Filed under: Cloud Engineering · AI Infrastructure · Local Lab


You’ve Got APIs. Now You’ve Got AI APIs. Now What?

Picture this: you grab an Ollama model, wire it into your app locally — done. Celebrate. But two months later? You’ve got five apps, a handful of models, and absolutely no visibility into what’s being called, how often, or what it’s costing you in compute. Sound familiar?

Welcome to the reason LLM gateways exist.
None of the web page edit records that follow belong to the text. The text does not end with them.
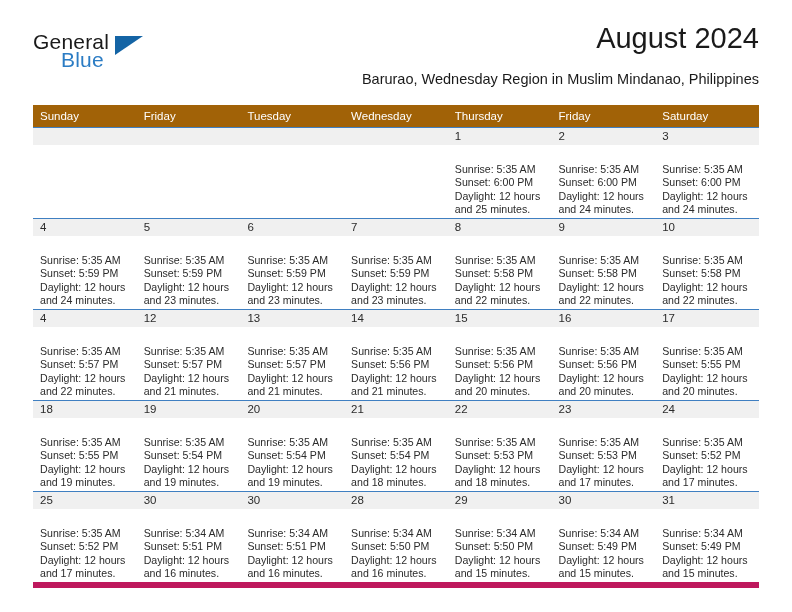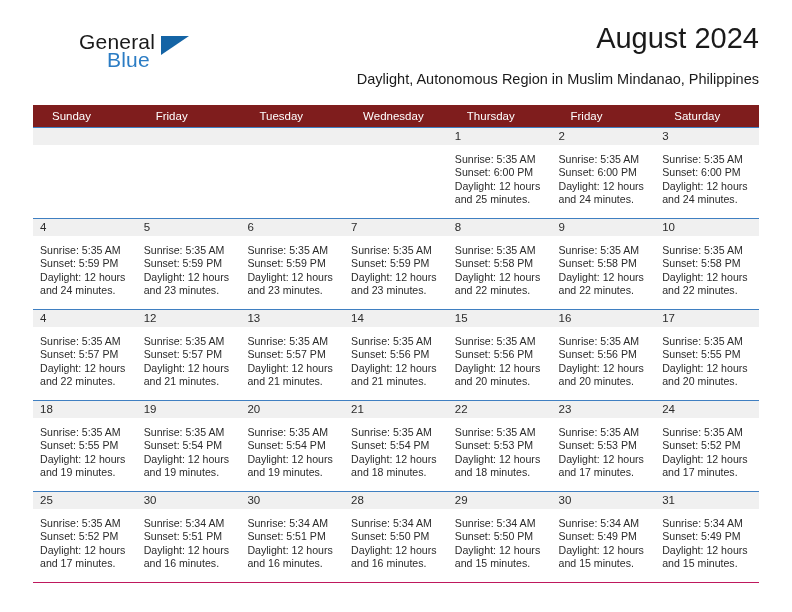--- a/index.html
+++ b/index.html
@@ -35,7 +35,6 @@
     top: 8px;
     width: 200px;
     height: 48px;
-    margin-left: 46px;
   }
   .brand-general {
     position: absolute;

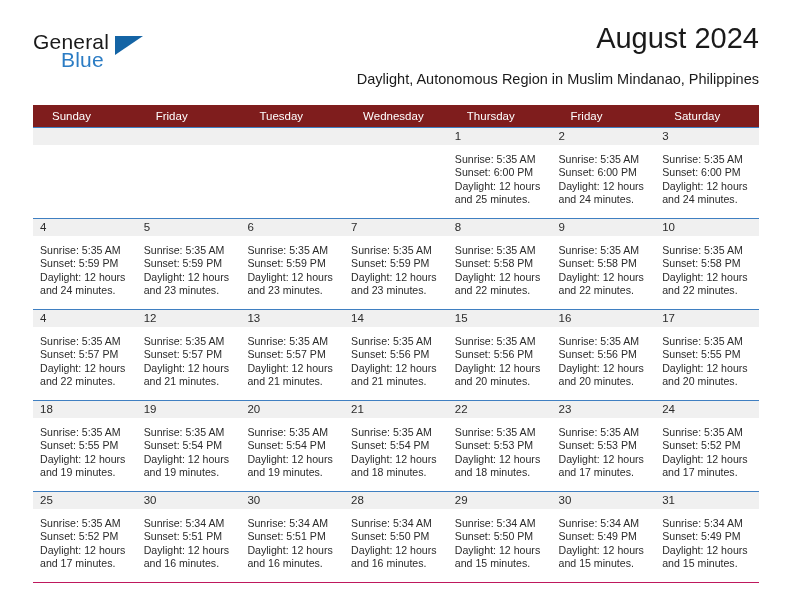--- a/index.html
+++ b/index.html
@@ -154,7 +154,7 @@
       <span class="brand-blue">Blue</span>
     </div>
     <div class="title">August 2024</div>
-    <div class="subtitle">Daylight, Autonomous Region in Muslim Mindanao, Philippines</div>
+    <div class="subtitle">Barurao, Wednesday Region in Muslim Mindanao, Philippines</div>
   </div>
 
   <div class="calendar">

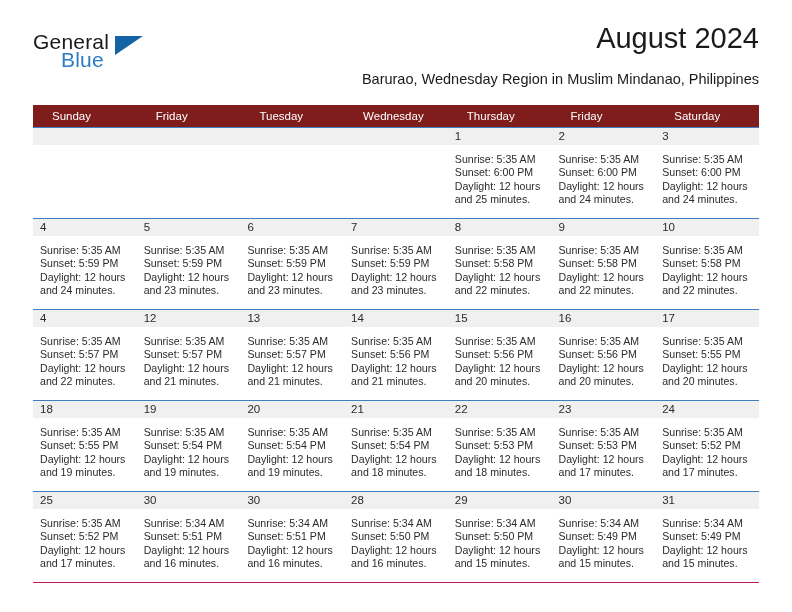--- a/index.html
+++ b/index.html
@@ -95,12 +95,12 @@
     table-layout: fixed;
   }
   .cal-head th {
-    background: #7f1d1d;
+    background: #a16207;
     color: #ffffff;
     font-size: 11.5px;
     font-weight: normal;
     text-align: left;
-    padding: 5px 0 5px 19px;
+    padding: 5px 0 5px 7px;
     height: 11px;
     border: none;
   }

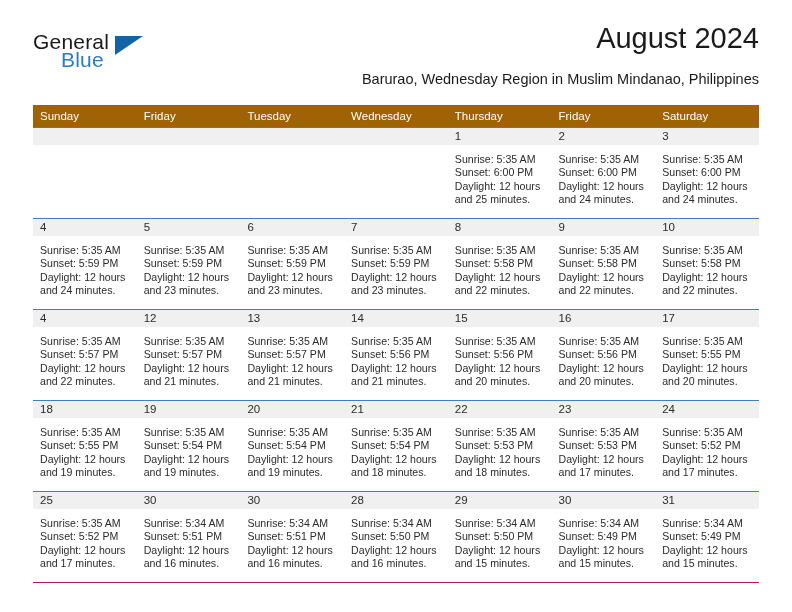--- a/index.html
+++ b/index.html
@@ -133,7 +133,7 @@
     color: transparent;
   }
   .cell-lines {
-    padding: 8px 5px 0 7px;
+    padding: 18px 5px 0 7px;
     font-size: 10.6px;
     line-height: 13.3px;
     color: #2b2b2b;

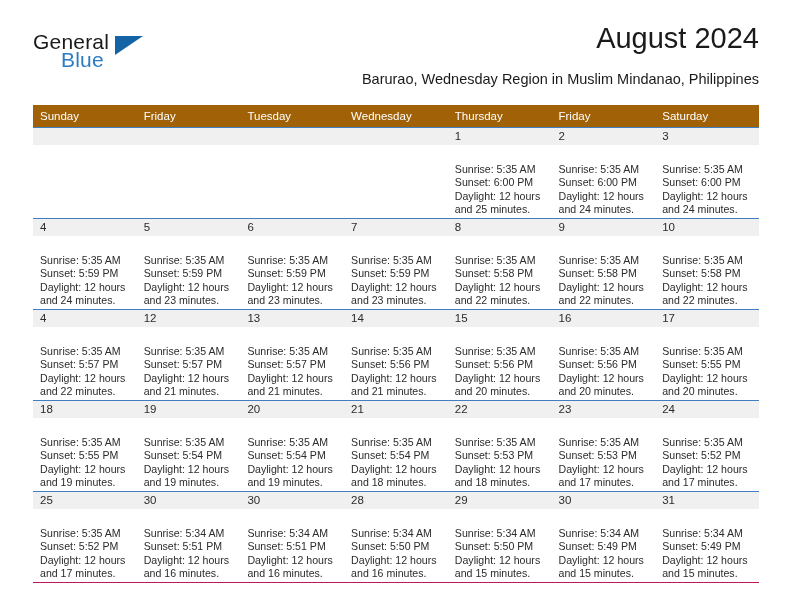--- a/index.html
+++ b/index.html
@@ -113,7 +113,7 @@
     height: 90px;
   }
   .cal-body tr:last-child td {
-    border-bottom: 1px solid #be185d;
+    border-bottom: 6px solid #be185d;
   }
   .cell-inner {
     position: relative;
This is Part 1 of a two-part Field Notes series. Here we cover what an LLM gateway is, why you’d want one, and how to get Bifrost running locally on your Mac against Ollama with qwen3.5 — fully offline, fully free, fully yours.


So… What Even Is an LLM Gateway?

Think of an LLM gateway as the air traffic control tower for your AI requests.

Every time your app wants to talk to a language model, that request flies through the gateway first. The gateway decides where to send it, who is allowed to send it, how much it costs, and whether it should be cached, retried, or blocked outright.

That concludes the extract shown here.